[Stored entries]
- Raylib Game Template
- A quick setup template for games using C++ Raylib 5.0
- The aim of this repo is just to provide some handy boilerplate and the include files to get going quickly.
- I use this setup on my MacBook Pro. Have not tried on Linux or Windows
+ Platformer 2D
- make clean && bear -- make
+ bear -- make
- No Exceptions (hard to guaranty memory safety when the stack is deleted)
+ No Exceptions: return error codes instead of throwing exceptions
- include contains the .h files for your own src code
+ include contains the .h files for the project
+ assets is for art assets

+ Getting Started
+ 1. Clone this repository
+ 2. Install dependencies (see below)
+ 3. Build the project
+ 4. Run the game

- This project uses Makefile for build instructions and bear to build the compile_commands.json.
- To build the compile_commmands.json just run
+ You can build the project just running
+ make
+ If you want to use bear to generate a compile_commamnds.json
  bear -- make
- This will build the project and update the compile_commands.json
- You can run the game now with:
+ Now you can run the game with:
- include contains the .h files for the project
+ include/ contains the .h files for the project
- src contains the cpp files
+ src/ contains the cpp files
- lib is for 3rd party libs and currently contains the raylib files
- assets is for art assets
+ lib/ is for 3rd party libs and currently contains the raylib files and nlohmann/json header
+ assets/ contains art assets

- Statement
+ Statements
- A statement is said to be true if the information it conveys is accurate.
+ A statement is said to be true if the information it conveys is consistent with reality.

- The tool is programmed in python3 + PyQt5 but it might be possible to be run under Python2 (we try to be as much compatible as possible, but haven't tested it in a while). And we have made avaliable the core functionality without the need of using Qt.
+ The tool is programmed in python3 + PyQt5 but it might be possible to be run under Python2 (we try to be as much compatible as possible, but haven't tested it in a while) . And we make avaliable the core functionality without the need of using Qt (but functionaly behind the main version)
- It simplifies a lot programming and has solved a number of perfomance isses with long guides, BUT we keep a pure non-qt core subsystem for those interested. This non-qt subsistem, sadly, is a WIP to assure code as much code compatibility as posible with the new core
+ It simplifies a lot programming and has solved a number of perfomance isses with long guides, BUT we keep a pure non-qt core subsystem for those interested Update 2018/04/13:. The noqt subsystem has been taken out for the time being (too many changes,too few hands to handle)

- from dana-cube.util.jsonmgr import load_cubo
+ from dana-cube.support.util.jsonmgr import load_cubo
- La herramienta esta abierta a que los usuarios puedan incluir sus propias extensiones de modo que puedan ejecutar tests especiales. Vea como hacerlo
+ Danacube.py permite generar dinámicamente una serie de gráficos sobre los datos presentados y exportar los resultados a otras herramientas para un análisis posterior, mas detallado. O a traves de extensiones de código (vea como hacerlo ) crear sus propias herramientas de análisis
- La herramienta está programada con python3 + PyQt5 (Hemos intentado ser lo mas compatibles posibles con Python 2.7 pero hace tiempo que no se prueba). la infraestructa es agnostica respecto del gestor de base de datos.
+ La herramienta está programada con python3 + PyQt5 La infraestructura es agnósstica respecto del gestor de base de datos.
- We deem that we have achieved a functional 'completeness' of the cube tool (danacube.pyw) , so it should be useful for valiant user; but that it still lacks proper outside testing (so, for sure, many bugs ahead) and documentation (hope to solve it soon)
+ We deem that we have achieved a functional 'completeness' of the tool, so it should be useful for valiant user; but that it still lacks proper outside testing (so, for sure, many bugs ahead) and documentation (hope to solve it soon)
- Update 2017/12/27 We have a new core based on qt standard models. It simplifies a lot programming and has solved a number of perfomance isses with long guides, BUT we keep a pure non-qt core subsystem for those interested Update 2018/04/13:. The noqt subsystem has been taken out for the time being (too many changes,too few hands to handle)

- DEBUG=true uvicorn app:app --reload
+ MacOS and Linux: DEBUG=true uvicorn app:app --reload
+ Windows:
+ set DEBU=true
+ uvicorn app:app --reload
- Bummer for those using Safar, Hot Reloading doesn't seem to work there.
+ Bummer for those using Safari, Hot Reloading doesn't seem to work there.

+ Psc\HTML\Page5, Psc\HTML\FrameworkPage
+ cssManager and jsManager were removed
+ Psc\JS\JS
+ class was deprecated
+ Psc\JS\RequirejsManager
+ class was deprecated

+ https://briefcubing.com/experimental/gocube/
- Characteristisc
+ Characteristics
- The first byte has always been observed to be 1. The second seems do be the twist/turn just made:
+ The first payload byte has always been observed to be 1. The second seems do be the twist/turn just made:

## Problem to work on:
Out of the entries above, write out only the lines between the line holding "- assets is for art assets" and the line holding "consistent with reality.", inclusive, each exactly as given.

## Task answer:
- assets is for art assets
+ lib/ is for 3rd party libs and currently contains the raylib files and nlohmann/json header
+ assets/ contains art assets

- Statement
+ Statements
- A statement is said to be true if the information it conveys is accurate.
+ A statement is said to be true if the information it conveys is consistent with reality.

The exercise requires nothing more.